Topic: The relationship between the executive power of the Commonwealth and the prerogatives of the Crown: a historical understanding of a species and a subspecies of power

Presenter: Ryan Haddrick - PhD Candidate, TC Beirne School of Law

Since Barton v Commonwealth in 1974, the High Court of Australia has been on an interpretative journey to reveal the nature of the executive power of the Commonwealth, and to ascertain what is included within (and beyond) the scope and ambit of s 61 of the Constitution. That interpretative journey gathered momentum with the Pape and Williams (No 1) and Williams (No 2) decisions in the last five years. Beginning with the Wootops case in 1922, and affirmed in the Pape, and two Williams decisions, it has been accepted wisdom that the “ancient prerogatives of the Crown” have been textually incorporated into the executive power of the Commonwealth by the language of s 61 of the Constitution. Pape made it clear that the High Court views the prerogative powers as a subset of the species of power described as the “executive power of the Commonwealth”.

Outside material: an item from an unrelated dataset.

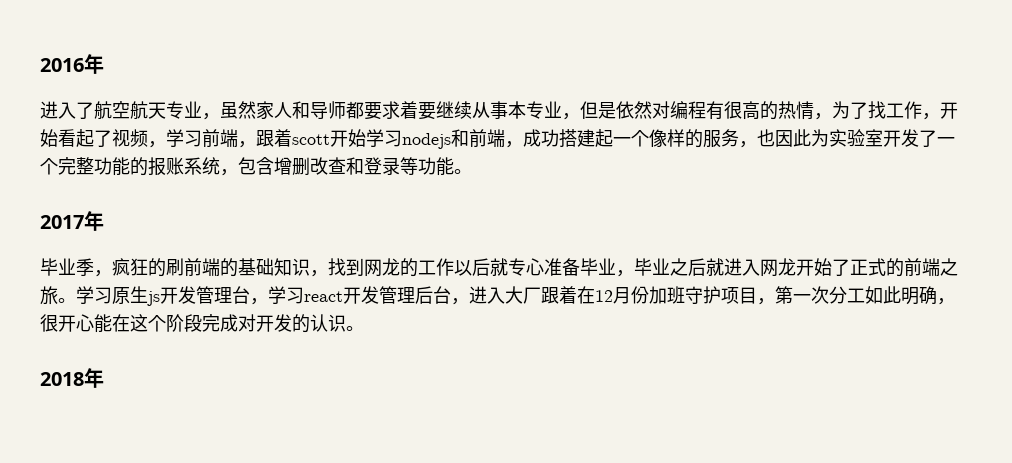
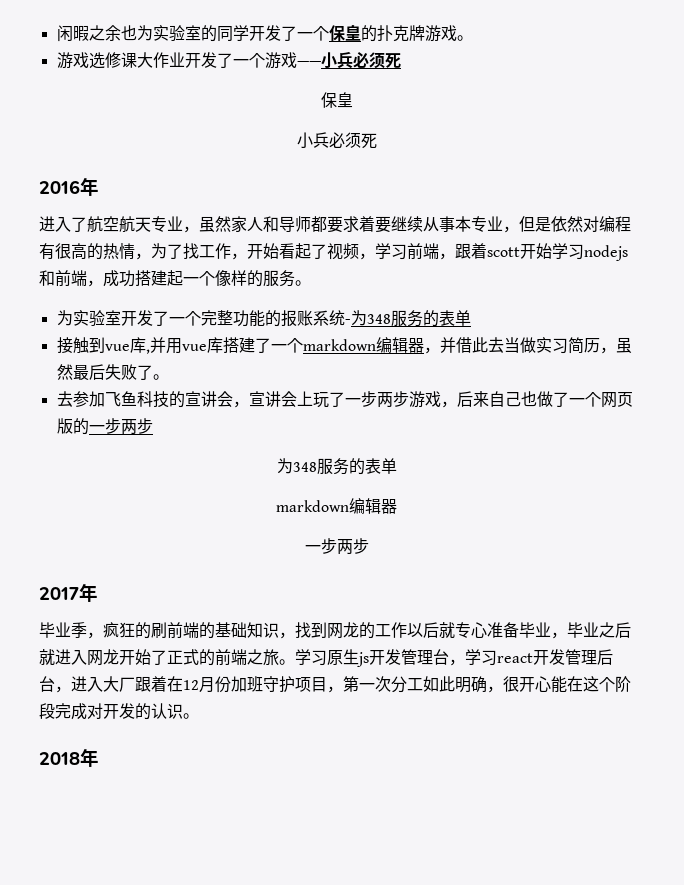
(40, 65) none -> [56,25,473,42] [56,51,401,69] [320,92,353,108] [296,132,377,149] 闲暇之余也为实验室的同学开发了一个保皇的扑克牌游戏。 // 游戏选修课大作业开发了一个游戏——小兵必须死 // 保皇 // 小兵必须死 //
[739,129,811,148] ，也因此 -> [295,280,311,286] 。 //
[220,157,472,176] ，包含增删改查和登录等功能。 -> [344,310,471,327] [56,337,632,354] [56,364,169,380] [56,391,633,408] [56,418,153,435] [276,458,397,475] [276,498,397,514] [304,538,369,554] -为348服务的表单 // 接触到vue库,并用vue库搭建了一个markdown编辑器，并借此去当做实习简历，虽然最后失败了。 // 去参加飞鱼科技的宣讲会，宣讲会上玩了一步两步游戏，后来自己也做了一个网页版的一步两步 // 为348服务的表单 // markdown编辑器 // 一步两步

This thesis attacks that basal assumption. A theory is advanced that the executive power of the Commonwealth is, itself, a subset of the prerogatives of the Crown (textually coupled together with the legislative and judicial powers in the constitutional text), and the prerogative is, at least historically, the wider and larger source of powers, capacities and functions which pre-date Federation. The prerogative was only modified by Federation in so far as the executive power was carved out from the prerogative, and the prerogative remains vested in the Crown after Federation. In a textual sense, the theory advanced is that the prerogative is recognised (being a power outside the executive power of the Commonwealth) by the language of s 2 (“such powers and functions of the Queen”) and s 64 (“and shall be the Queen’s Ministers of State for the Commonwealth”) of the Constitution.